What this task involves
Write out the whole listing exactly; no images belong in it.

━━━

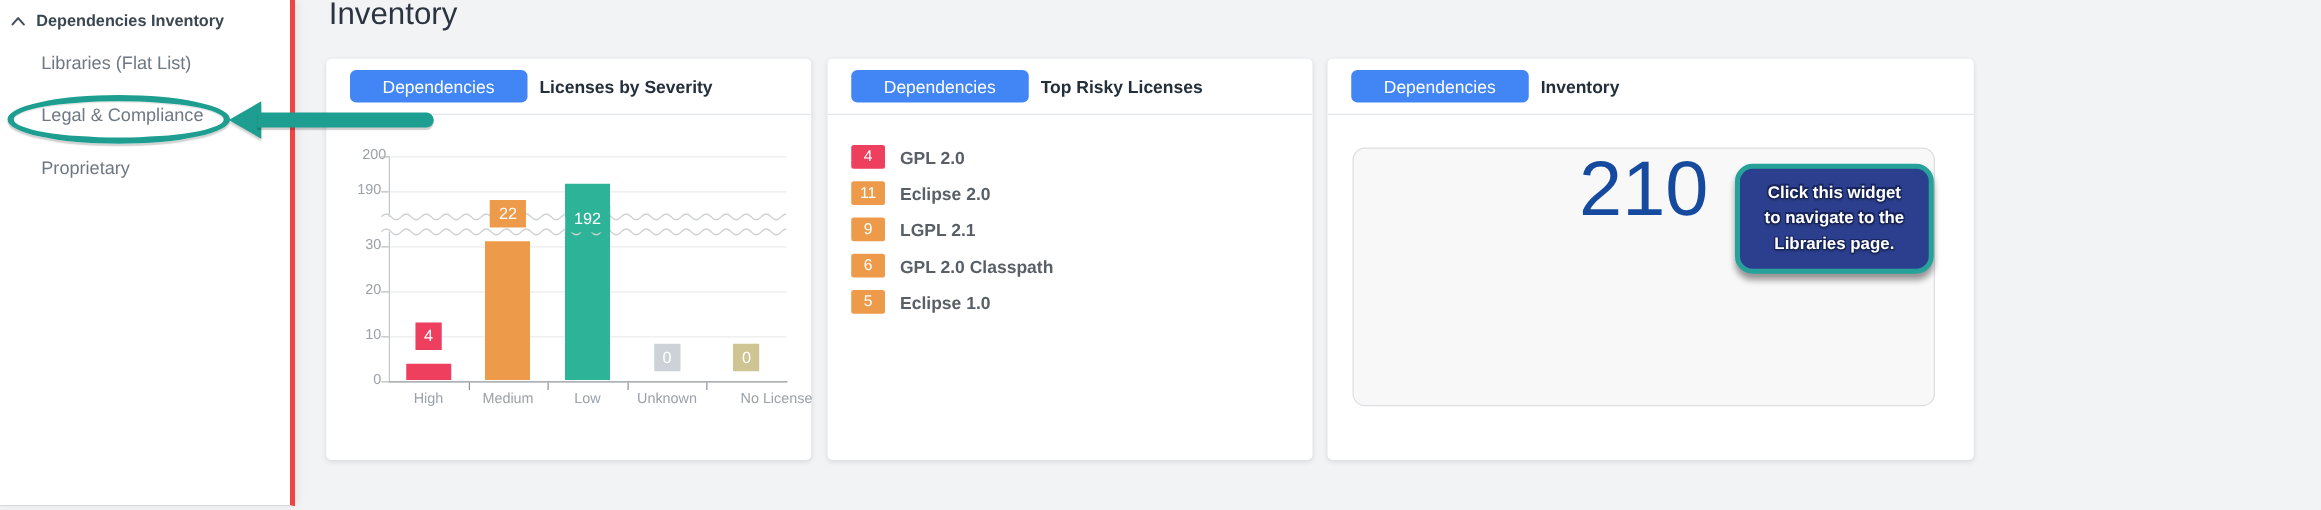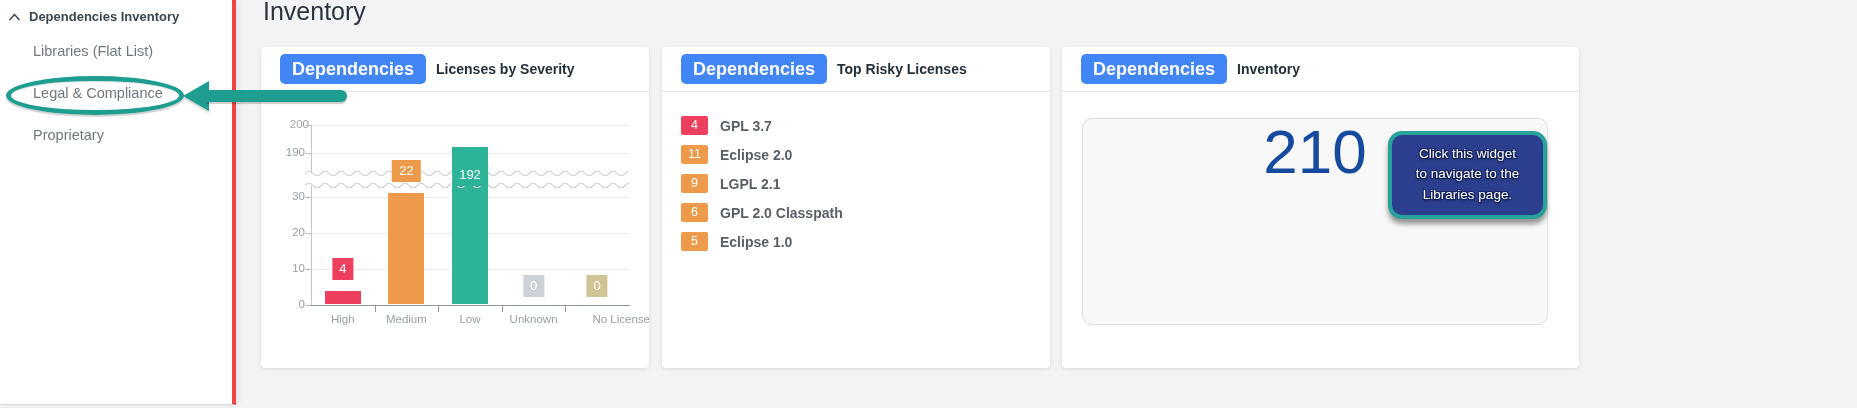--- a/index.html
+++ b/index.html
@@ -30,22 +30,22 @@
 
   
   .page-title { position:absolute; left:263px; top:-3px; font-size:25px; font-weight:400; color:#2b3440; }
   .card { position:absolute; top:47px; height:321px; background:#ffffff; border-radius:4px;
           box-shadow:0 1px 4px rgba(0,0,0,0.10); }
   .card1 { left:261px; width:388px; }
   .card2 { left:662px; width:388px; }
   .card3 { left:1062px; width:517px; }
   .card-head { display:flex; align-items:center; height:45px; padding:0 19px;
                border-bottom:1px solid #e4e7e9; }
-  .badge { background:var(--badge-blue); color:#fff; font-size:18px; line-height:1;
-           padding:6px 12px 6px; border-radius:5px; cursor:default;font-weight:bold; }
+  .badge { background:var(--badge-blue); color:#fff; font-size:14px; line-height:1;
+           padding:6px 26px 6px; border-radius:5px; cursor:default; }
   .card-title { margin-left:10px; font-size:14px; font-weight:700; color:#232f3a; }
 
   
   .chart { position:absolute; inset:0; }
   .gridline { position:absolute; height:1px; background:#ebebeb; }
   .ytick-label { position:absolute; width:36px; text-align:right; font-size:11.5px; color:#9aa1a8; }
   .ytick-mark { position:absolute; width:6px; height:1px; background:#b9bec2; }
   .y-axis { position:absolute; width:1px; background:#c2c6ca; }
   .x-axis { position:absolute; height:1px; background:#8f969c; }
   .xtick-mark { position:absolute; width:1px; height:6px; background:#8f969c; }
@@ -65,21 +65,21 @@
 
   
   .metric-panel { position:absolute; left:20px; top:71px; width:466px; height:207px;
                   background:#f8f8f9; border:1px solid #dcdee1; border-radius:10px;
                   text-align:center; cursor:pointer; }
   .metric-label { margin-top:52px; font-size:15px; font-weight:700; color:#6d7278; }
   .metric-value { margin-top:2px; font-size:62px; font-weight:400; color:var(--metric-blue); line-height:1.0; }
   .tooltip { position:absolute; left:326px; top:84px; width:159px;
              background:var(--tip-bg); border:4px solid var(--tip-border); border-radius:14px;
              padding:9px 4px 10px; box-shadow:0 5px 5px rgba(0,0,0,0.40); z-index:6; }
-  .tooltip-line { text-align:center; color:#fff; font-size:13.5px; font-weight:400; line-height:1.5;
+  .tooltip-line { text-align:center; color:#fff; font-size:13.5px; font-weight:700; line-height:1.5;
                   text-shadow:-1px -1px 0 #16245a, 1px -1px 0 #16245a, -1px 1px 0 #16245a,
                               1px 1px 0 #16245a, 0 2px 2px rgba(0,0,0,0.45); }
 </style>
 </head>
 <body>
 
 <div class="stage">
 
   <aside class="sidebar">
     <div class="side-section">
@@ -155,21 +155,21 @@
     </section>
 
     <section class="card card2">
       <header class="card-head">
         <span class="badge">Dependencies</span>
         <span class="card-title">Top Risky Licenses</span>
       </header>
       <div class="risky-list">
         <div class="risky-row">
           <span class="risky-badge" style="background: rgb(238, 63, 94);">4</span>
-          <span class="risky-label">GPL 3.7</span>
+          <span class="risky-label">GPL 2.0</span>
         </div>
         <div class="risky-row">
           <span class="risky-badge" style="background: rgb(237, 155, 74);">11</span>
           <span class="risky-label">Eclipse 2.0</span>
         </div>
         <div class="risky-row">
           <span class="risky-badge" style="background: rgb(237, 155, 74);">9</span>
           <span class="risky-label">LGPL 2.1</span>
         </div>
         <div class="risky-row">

━━━

Solution to the problem
--- a/index.html
+++ b/index.html
@@ -30,22 +30,22 @@
 
   
   .page-title { position:absolute; left:263px; top:-3px; font-size:25px; font-weight:400; color:#2b3440; }
   .card { position:absolute; top:47px; height:321px; background:#ffffff; border-radius:4px;
           box-shadow:0 1px 4px rgba(0,0,0,0.10); }
   .card1 { left:261px; width:388px; }
   .card2 { left:662px; width:388px; }
   .card3 { left:1062px; width:517px; }
   .card-head { display:flex; align-items:center; height:45px; padding:0 19px;
                border-bottom:1px solid #e4e7e9; }
-  .badge { background:var(--badge-blue); color:#fff; font-size:18px; line-height:1;
-           padding:6px 12px 6px; border-radius:5px; cursor:default;font-weight:bold; }
+  .badge { background:var(--badge-blue); color:#fff; font-size:14px; line-height:1;
+           padding:6px 26px 6px; border-radius:5px; cursor:default; }
   .card-title { margin-left:10px; font-size:14px; font-weight:700; color:#232f3a; }
 
   
   .chart { position:absolute; inset:0; }
   .gridline { position:absolute; height:1px; background:#ebebeb; }
   .ytick-label { position:absolute; width:36px; text-align:right; font-size:11.5px; color:#9aa1a8; }
   .ytick-mark { position:absolute; width:6px; height:1px; background:#b9bec2; }
   .y-axis { position:absolute; width:1px; background:#c2c6ca; }
   .x-axis { position:absolute; height:1px; background:#8f969c; }
   .xtick-mark { position:absolute; width:1px; height:6px; background:#8f969c; }
@@ -65,21 +65,21 @@
 
   
   .metric-panel { position:absolute; left:20px; top:71px; width:466px; height:207px;
                   background:#f8f8f9; border:1px solid #dcdee1; border-radius:10px;
                   text-align:center; cursor:pointer; }
   .metric-label { margin-top:52px; font-size:15px; font-weight:700; color:#6d7278; }
   .metric-value { margin-top:2px; font-size:62px; font-weight:400; color:var(--metric-blue); line-height:1.0; }
   .tooltip { position:absolute; left:326px; top:84px; width:159px;
              background:var(--tip-bg); border:4px solid var(--tip-border); border-radius:14px;
              padding:9px 4px 10px; box-shadow:0 5px 5px rgba(0,0,0,0.40); z-index:6; }
-  .tooltip-line { text-align:center; color:#fff; font-size:13.5px; font-weight:400; line-height:1.5;
+  .tooltip-line { text-align:center; color:#fff; font-size:13.5px; font-weight:700; line-height:1.5;
                   text-shadow:-1px -1px 0 #16245a, 1px -1px 0 #16245a, -1px 1px 0 #16245a,
                               1px 1px 0 #16245a, 0 2px 2px rgba(0,0,0,0.45); }
 </style>
 </head>
 <body>
 
 <div class="stage">
 
   <aside class="sidebar">
     <div class="side-section">
@@ -155,21 +155,21 @@
     </section>
 
     <section class="card card2">
       <header class="card-head">
         <span class="badge">Dependencies</span>
         <span class="card-title">Top Risky Licenses</span>
       </header>
       <div class="risky-list">
         <div class="risky-row">
           <span class="risky-badge" style="background: rgb(238, 63, 94);">4</span>
-          <span class="risky-label">GPL 3.7</span>
+          <span class="risky-label">GPL 2.0</span>
         </div>
         <div class="risky-row">
           <span class="risky-badge" style="background: rgb(237, 155, 74);">11</span>
           <span class="risky-label">Eclipse 2.0</span>
         </div>
         <div class="risky-row">
           <span class="risky-badge" style="background: rgb(237, 155, 74);">9</span>
           <span class="risky-label">LGPL 2.1</span>
         </div>
         <div class="risky-row">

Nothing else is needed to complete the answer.